Research output: Contribution to journalArticlepeer-review

21 Scopus citations


Approximately 2% to 3% of circulating human T cells co-express CD4 and CD8 (CD4+ , CD8+ ) T-cell antigens. These CD4+ , CD8+ cells may be immature precursors that function to replenish functional T-cell subsets. We detected a very high level of CD4+ , CD8+ cells in the peripheral blood lymphocytes of a healthy white male, ranging from 21% to 36%. The morphology of his peripheral blood lymphocytes was normal, and he has maintained an elevated level of CD4+ , CD8+ cells without clinical disease over a 19-month observation period.

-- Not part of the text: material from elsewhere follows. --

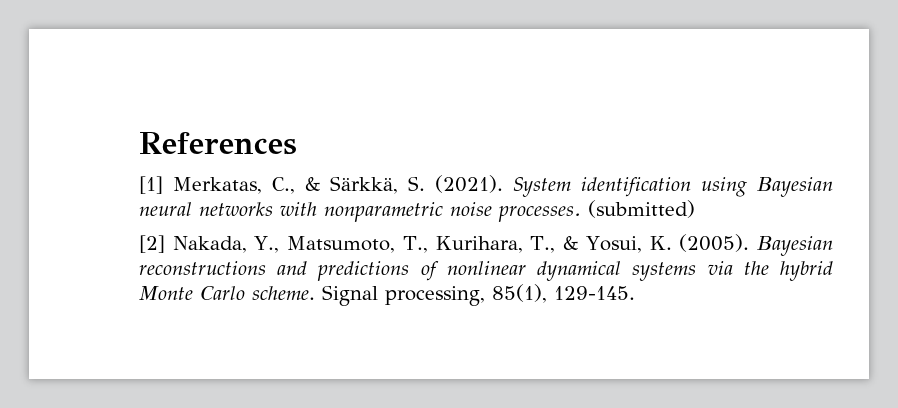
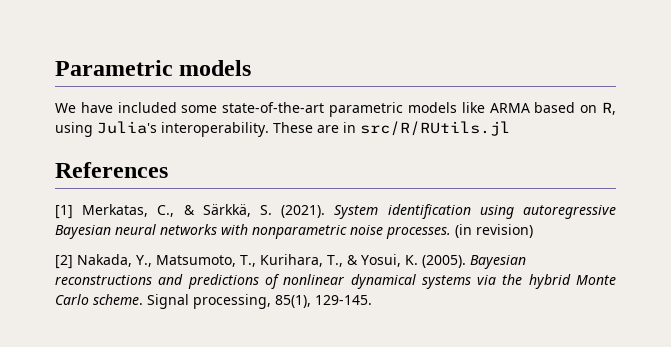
(139, 143) none -> [55,60,252,76] [55,102,616,117] [55,121,510,137] Parametric models // We have included some state-of-the-art parametric models like ARMA based on R, using Julia's interoperability. These are in src/R/RUtils.jl //
(747, 187) none -> [522,205,616,219] autoregressive
[588,200,695,218] (submitted) -> [455,224,533,238] (in revision)

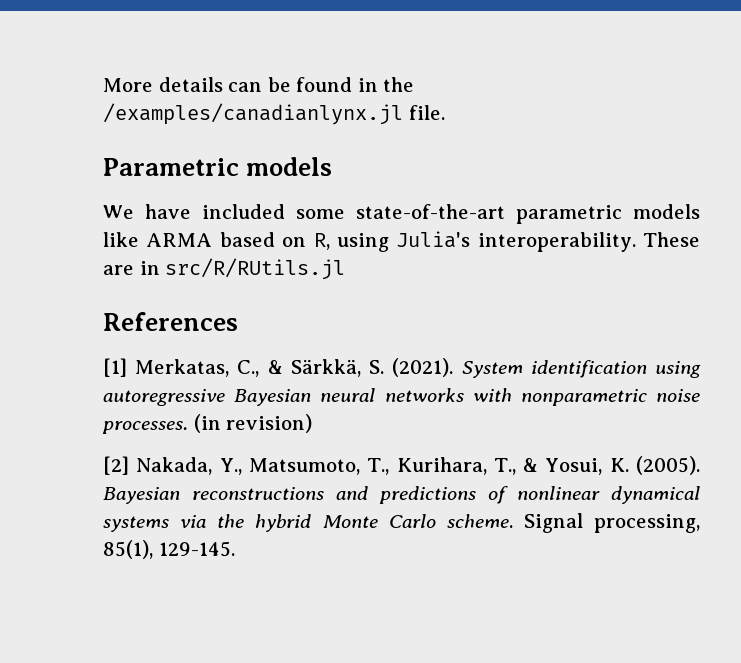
(55, 68) none -> [103,77,415,92] [103,103,445,125] More details can be found in the /examples/canadianlynx.jl file. //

The CD4+, CD8+ cells did not possess thymocyte membrane antigen (CD6), nor did they have increased Tac (CD25) antigen. His intact, purified blood T cells had a normal proliferative response to phytohemagglutinin and interleukin-2 (IL-2), provided help for B-cell proliferation at control levels and exposure to IL-2 resulted in generation of cytotoxic cells. However, the purified blood CD4+ , CD8+ cells were deficient in these latter functions except for help in B cell function. Despite defective function, the isolated CD4+, CD8+ cells co-expressed CD2 and CD3. Prolonged in vitro culture of CD4+, CD8+ cells was possible in the presence of recombinant IL-2. The cultured CD4+ , CD8+ cells retained the double antigens (CD4 and CD8) throughout a 4-week period. It is likely these cells are less mature than CD4+, CD8- or CD4-, CD8+ T cells as the CD4+, CD8+ have less in vitro function than the former cells, but it is not yet clear if they mature into either CD4+, CD8-, or CD4-, CD8+ cells. Finally, the presence of an expanded, hypofunctioning CD4+, CD8+ cell population in a normal adult male is apparently compatible with excellent clinical health.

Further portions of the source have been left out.